WORK INSTRUCTIONS
Only text is carried over. Reproduce the entries below exactly.

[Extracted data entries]
************
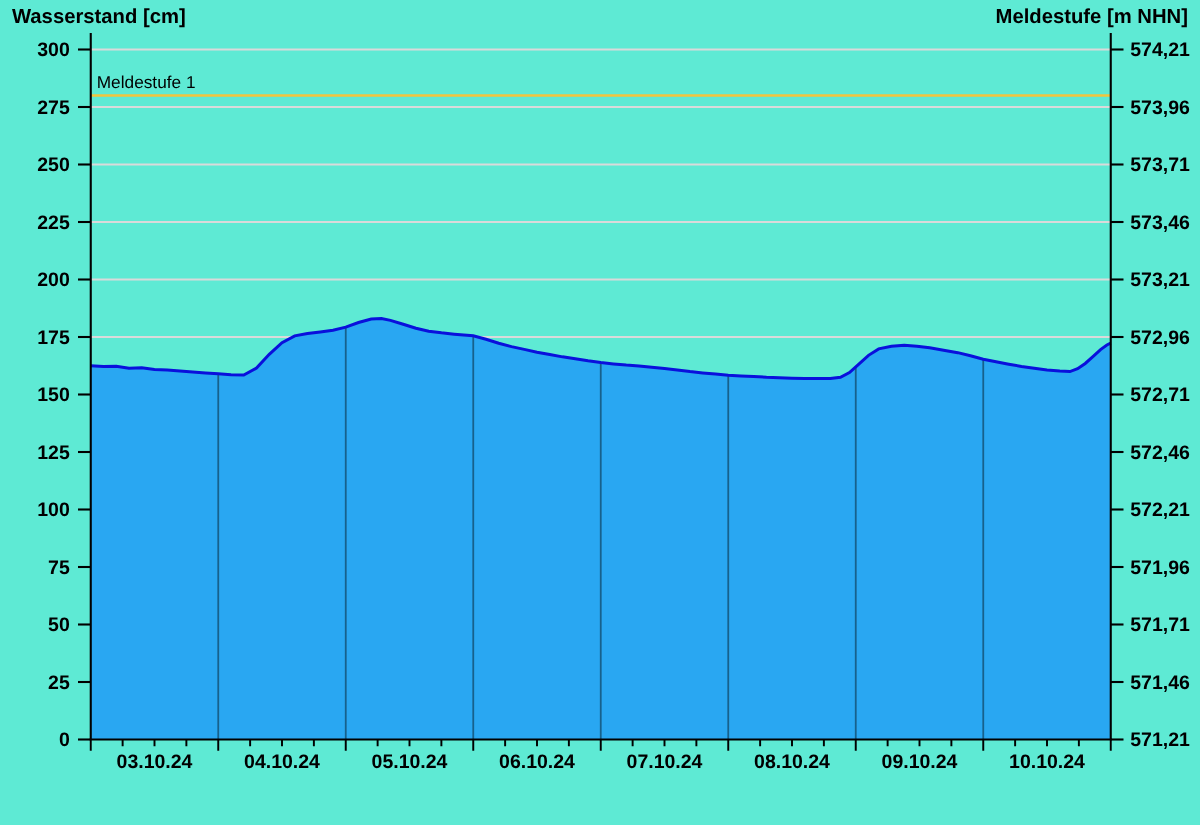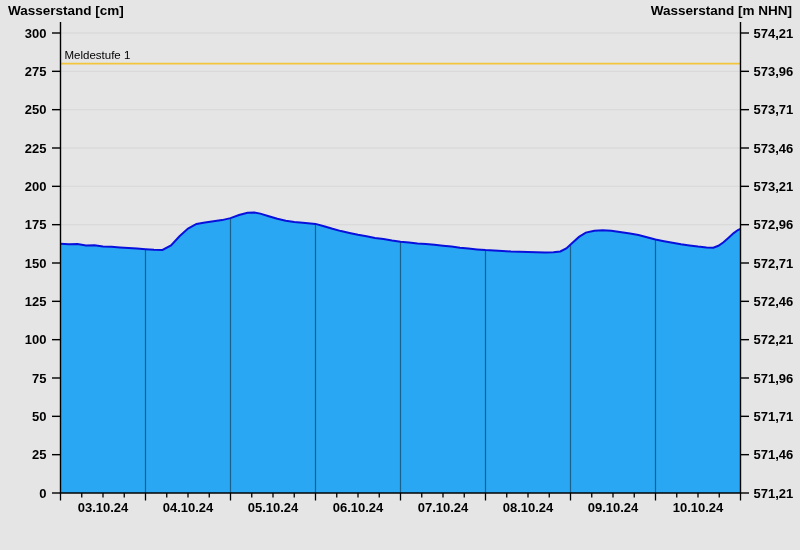--- a/index.html
+++ b/index.html
@@ -1,19 +1,19 @@
 <!DOCTYPE html>
 <html><head>
 <meta charset="utf-8">
 <style>
   html,body{margin:0;padding:0;background:#ffffff;}
   .chart{
     position:relative;
     width:800px;height:550px;
-    background:#e5e5e5;
+    background:#5eead4;
     font-family:"Liberation Sans", sans-serif;
     overflow:hidden;
   }
   .axis-title{
     position:absolute;
     top:3px;
     font-size:13.5px;
     font-weight:bold;
     color:#000;
     white-space:nowrap;
@@ -21,21 +21,21 @@
   .axis-title.left{left:8px;}
   .axis-title.right{right:8px;}
   svg{position:absolute;left:0;top:0;}
   svg text{font-family:"Liberation Sans", sans-serif;}
 </style>
 </head>
 <body>
 
 <div class="chart">
   <div class="axis-title left">Wasserstand [cm]</div>
-  <div class="axis-title right">Wasserstand [m NHN]</div>
+  <div class="axis-title right">Meldestufe [m NHN]</div>
   <svg id="plot" width="800" height="550">
       <line x1="60.5" y1="33" x2="740.5" y2="33" stroke="#dadada" stroke-width="1.3"></line>
       <line x1="60.5" y1="71.33333333333337" x2="740.5" y2="71.33333333333337" stroke="#dadada" stroke-width="1.3"></line>
       <line x1="60.5" y1="109.66666666666663" x2="740.5" y2="109.66666666666663" stroke="#dadada" stroke-width="1.3"></line>
       <line x1="60.5" y1="148" x2="740.5" y2="148" stroke="#dadada" stroke-width="1.3"></line>
       <line x1="60.5" y1="186.33333333333337" x2="740.5" y2="186.33333333333337" stroke="#dadada" stroke-width="1.3"></line>
       <line x1="60.5" y1="224.66666666666663" x2="740.5" y2="224.66666666666663" stroke="#dadada" stroke-width="1.3"></line>
       <line x1="60.5" y1="263" x2="740.5" y2="263" stroke="#dadada" stroke-width="1.3"></line>
       <line x1="60.5" y1="301.3333333333333" x2="740.5" y2="301.3333333333333" stroke="#dadada" stroke-width="1.3"></line>
       <line x1="60.5" y1="339.6666666666667" x2="740.5" y2="339.6666666666667" stroke="#dadada" stroke-width="1.3"></line>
************
TASK SOLUTION
--- a/index.html
+++ b/index.html
@@ -1,19 +1,19 @@
 <!DOCTYPE html>
 <html><head>
 <meta charset="utf-8">
 <style>
   html,body{margin:0;padding:0;background:#ffffff;}
   .chart{
     position:relative;
     width:800px;height:550px;
-    background:#e5e5e5;
+    background:#5eead4;
     font-family:"Liberation Sans", sans-serif;
     overflow:hidden;
   }
   .axis-title{
     position:absolute;
     top:3px;
     font-size:13.5px;
     font-weight:bold;
     color:#000;
     white-space:nowrap;
@@ -21,21 +21,21 @@
   .axis-title.left{left:8px;}
   .axis-title.right{right:8px;}
   svg{position:absolute;left:0;top:0;}
   svg text{font-family:"Liberation Sans", sans-serif;}
 </style>
 </head>
 <body>
 
 <div class="chart">
   <div class="axis-title left">Wasserstand [cm]</div>
-  <div class="axis-title right">Wasserstand [m NHN]</div>
+  <div class="axis-title right">Meldestufe [m NHN]</div>
   <svg id="plot" width="800" height="550">
       <line x1="60.5" y1="33" x2="740.5" y2="33" stroke="#dadada" stroke-width="1.3"></line>
       <line x1="60.5" y1="71.33333333333337" x2="740.5" y2="71.33333333333337" stroke="#dadada" stroke-width="1.3"></line>
       <line x1="60.5" y1="109.66666666666663" x2="740.5" y2="109.66666666666663" stroke="#dadada" stroke-width="1.3"></line>
       <line x1="60.5" y1="148" x2="740.5" y2="148" stroke="#dadada" stroke-width="1.3"></line>
       <line x1="60.5" y1="186.33333333333337" x2="740.5" y2="186.33333333333337" stroke="#dadada" stroke-width="1.3"></line>
       <line x1="60.5" y1="224.66666666666663" x2="740.5" y2="224.66666666666663" stroke="#dadada" stroke-width="1.3"></line>
       <line x1="60.5" y1="263" x2="740.5" y2="263" stroke="#dadada" stroke-width="1.3"></line>
       <line x1="60.5" y1="301.3333333333333" x2="740.5" y2="301.3333333333333" stroke="#dadada" stroke-width="1.3"></line>
       <line x1="60.5" y1="339.6666666666667" x2="740.5" y2="339.6666666666667" stroke="#dadada" stroke-width="1.3"></line>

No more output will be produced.